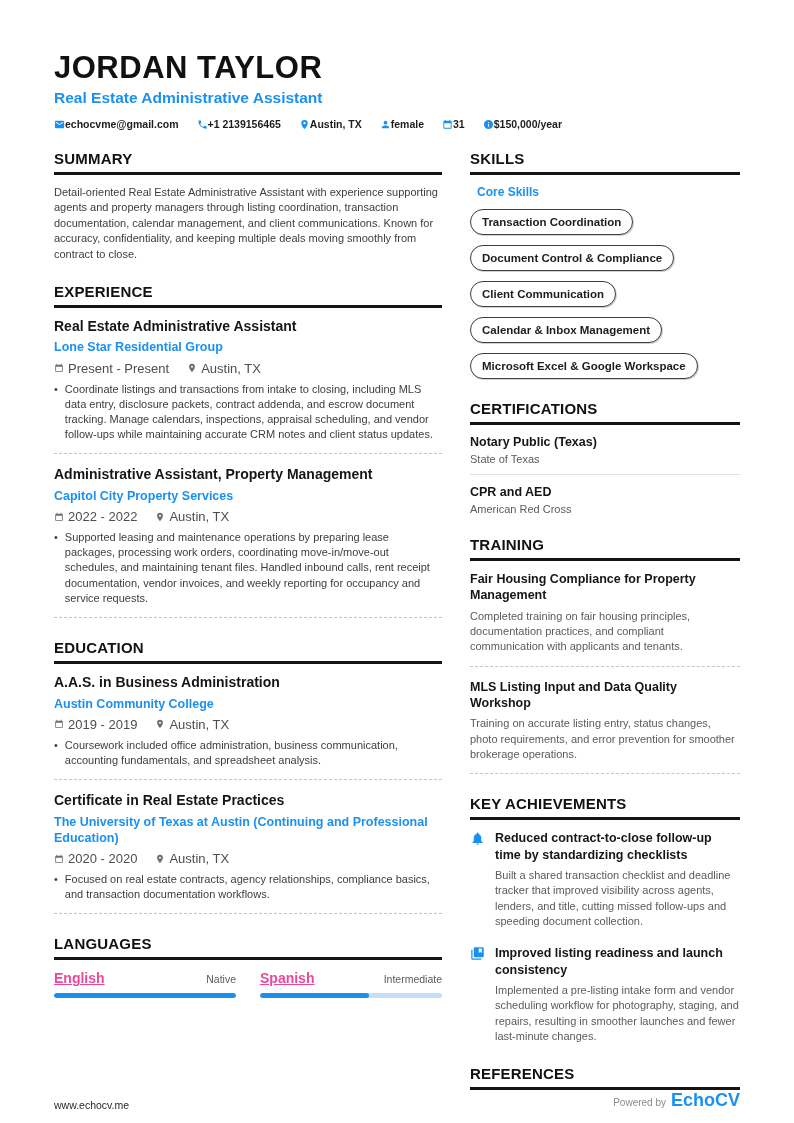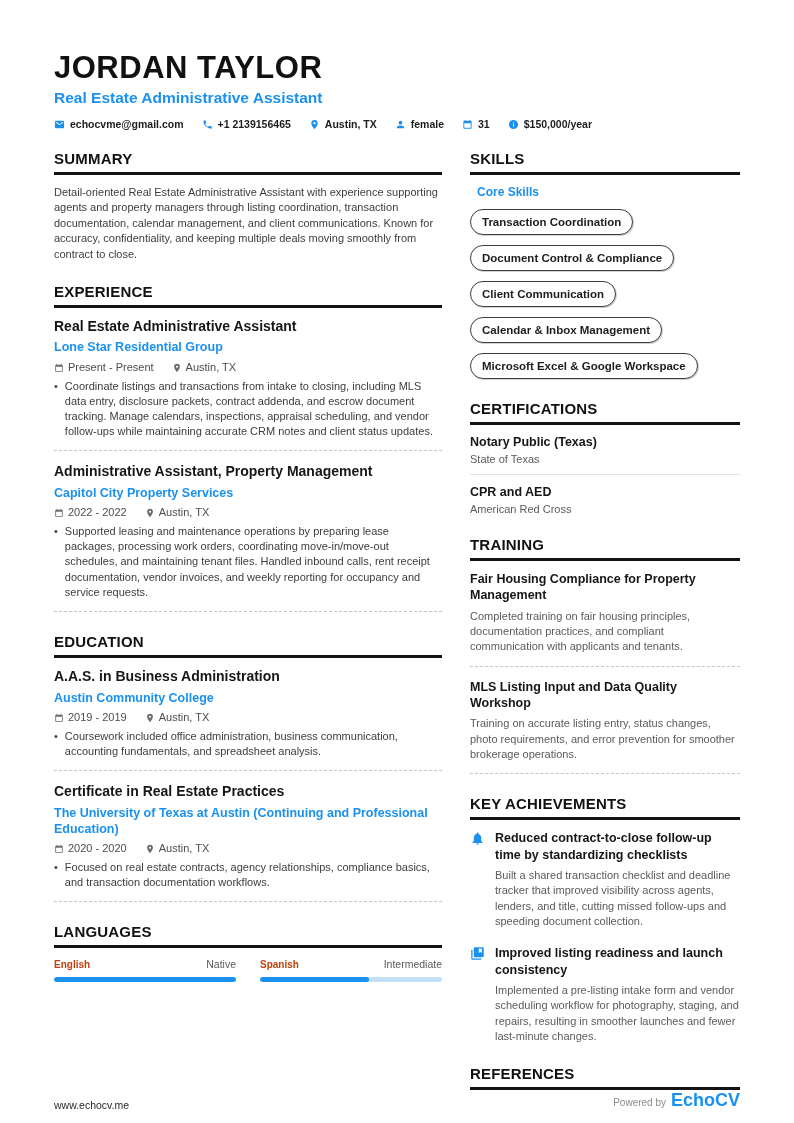--- a/index.html
+++ b/index.html
@@ -14,7 +14,7 @@
   .person-name { font-size:31px; font-weight:800; letter-spacing:.5px; color:#111; }
   .job-title { color:var(--accent); font-size:15.5px; font-weight:700; margin-top:3px; }
   .contact-row { display:flex; flex-wrap:wrap; gap:18px; align-items:center; margin-top:11px; }
-  .contact-item { display:flex; align-items:center; gap:5px; font-size:10.5px; font-weight:700; color:#1d1d1d; }
+  .contact-item { display:flex; align-items:center; font-size:10.5px; font-weight:700; color:#1d1d1d; }
   .contact-item .icn { width:11px; height:11px; display:inline-block; color:var(--accent); flex:0 0 11px; }
   .icn svg { width:100%; height:100%; fill:currentColor; display:block; }
   

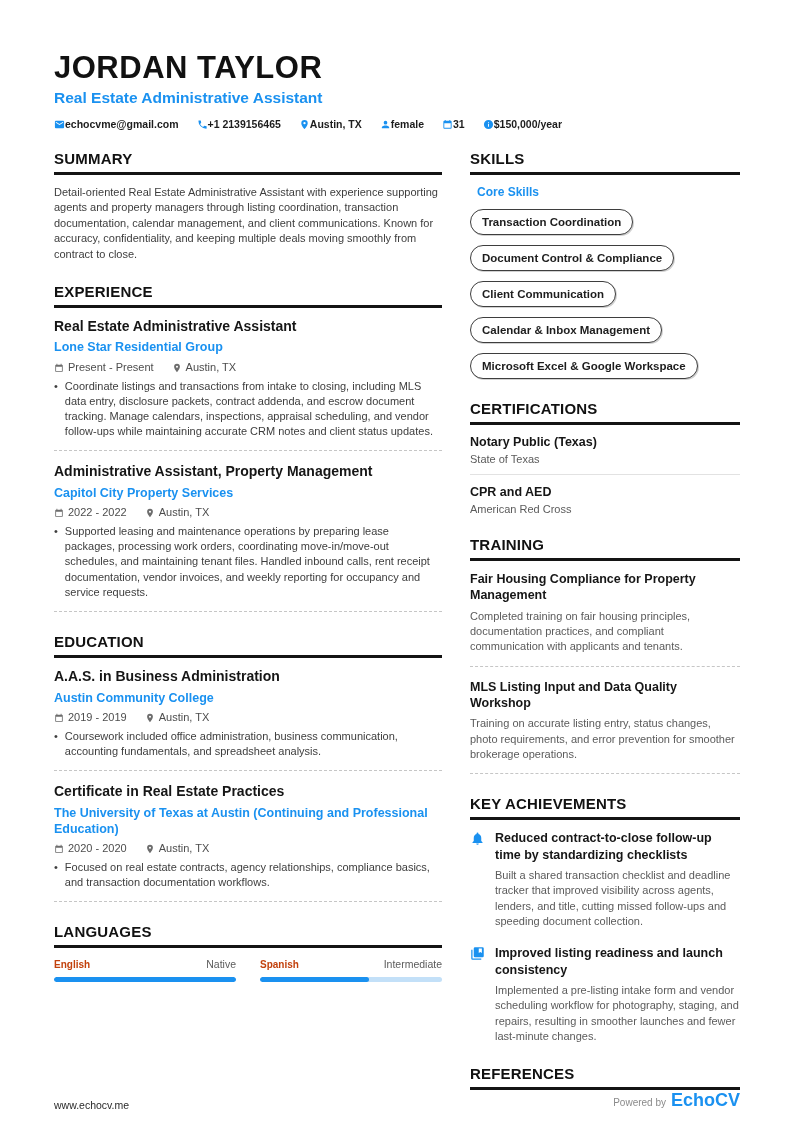--- a/index.html
+++ b/index.html
@@ -32,7 +32,7 @@
   .entry-title { font-size:14px; font-weight:700; color:#161616; line-height:1.25; }
   .entry-org { color:var(--accent); font-size:12.5px; font-weight:700; margin-top:4px; line-height:1.3; }
   .entry-meta { display:flex; gap:18px; align-items:center; margin-top:5px; }
-  .meta-item { display:flex; align-items:flex-end; gap:4px; font-size:11px; color:#4d4d4d; }
+  .meta-item { display:flex; align-items:center; gap:4px; font-size:13px; color:#4d4d4d; }
   .meta-item .icn { width:10px; height:10px; color:#6d6d6d; flex:0 0 10px; }
   .bullet { display:flex; gap:7px; margin-top:6px; font-size:11px; line-height:1.38; color:#3d3d3d; }
   .bullet .dot { flex:0 0 auto; }

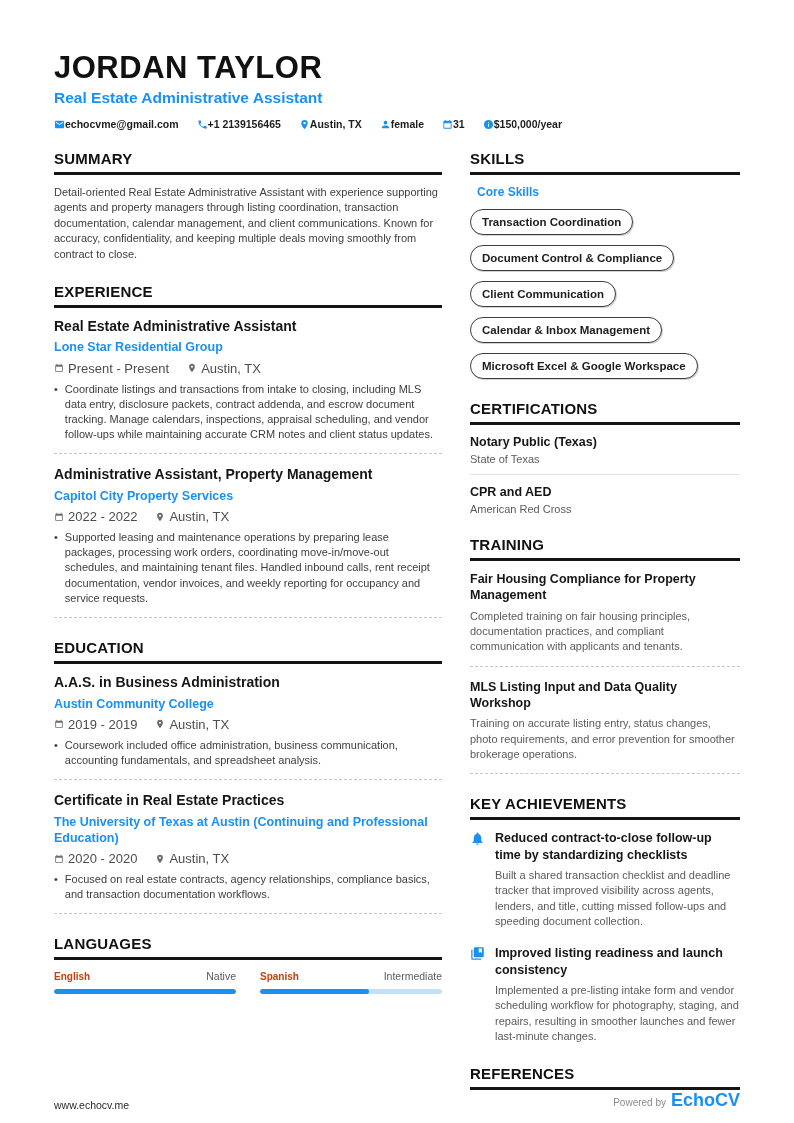--- a/index.html
+++ b/index.html
@@ -60,7 +60,7 @@
   .lang-grid { display:flex; gap:24px; }
   .lang-item { flex:1; min-width:0; }
   .lang-row { display:flex; justify-content:space-between; align-items:baseline; }
-  .lang-name { font-size:10px; font-weight:700; color:#c2410c; }
+  .lang-name { font-size:14px; font-weight:700; color:#ec4899;text-decoration:underline; }
   .lang-level { font-size:10.5px; color:#5b5b5b; }
   .lang-bar { height:5px; background:#c3e0f8; border-radius:3px; margin-top:7px; overflow:hidden; }
   .lang-fill { height:100%; background:var(--accent); border-radius:3px; }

=-=-=

Task statement
Nothing but the lines above from the line with "width:100%; height:100%; fill:currentColor;" up to and including the line with "color:var(--accent); font-size:12.5px; font-weight:700;" should be returned, exactly as written and without pictures.

Solution to this problem
   .icn svg { width:100%; height:100%; fill:currentColor; display:block; }
   

--- a/index.html
+++ b/index.html
@@ -32,7 +32,7 @@
   .entry-title { font-size:14px; font-weight:700; color:#161616; line-height:1.25; }
   .entry-org { color:var(--accent); font-size:12.5px; font-weight:700; margin-top:4px; line-height:1.3; }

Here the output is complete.